● **Aim of the task**:
Please retype the listing exactly as it appears, skipping each picture.

● **Task input**:
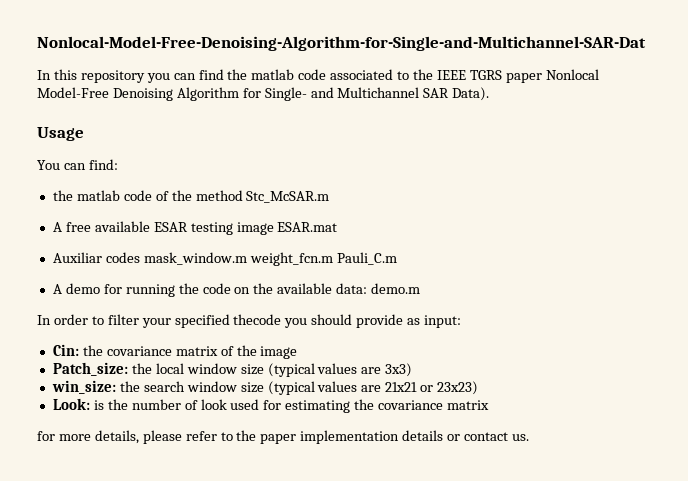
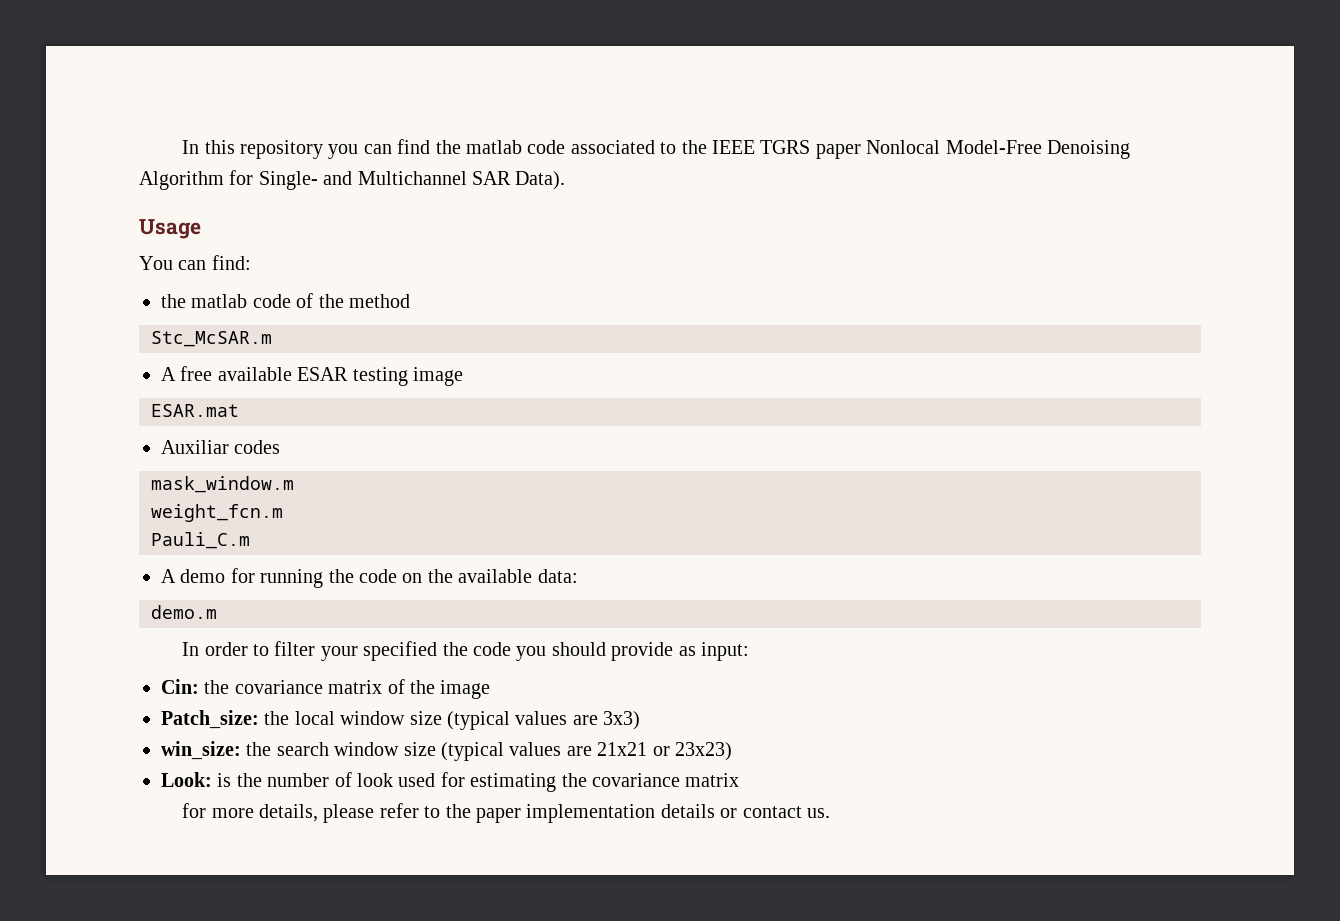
- Nonlocal-Model-Free-Denoising-Algorithm-for-Single-and-Multichannel-SAR-Dat
- the matlab code of the method Stc_McSAR.m
+ the matlab code of the method
+ Stc_McSAR.m
- A free available ESAR testing image ESAR.mat
+ A free available ESAR testing image
+ ESAR.mat
- Auxiliar codes mask_window.m weight_fcn.m Pauli_C.m
+ Auxiliar codes
+ mask_window.m
+ weight_fcn.m
+ Pauli_C.m
- A demo for running the code on the available data: demo.m
+ A demo for running the code on the available data:
+ demo.m
- In order to filter your specified thecode you should provide as input:
+ In order to filter your specified the code you should provide as input:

● **Output**:
- Nonlocal-Model-Free-Denoising-Algorithm-for-Single-and-Multichannel-SAR-Dat
- the matlab code of the method Stc_McSAR.m
+ the matlab code of the method
+ Stc_McSAR.m
- A free available ESAR testing image ESAR.mat
+ A free available ESAR testing image
+ ESAR.mat
- Auxiliar codes mask_window.m weight_fcn.m Pauli_C.m
+ Auxiliar codes
+ mask_window.m
+ weight_fcn.m
+ Pauli_C.m
- A demo for running the code on the available data: demo.m
+ A demo for running the code on the available data:
+ demo.m
- In order to filter your specified thecode you should provide as input:
+ In order to filter your specified the code you should provide as input:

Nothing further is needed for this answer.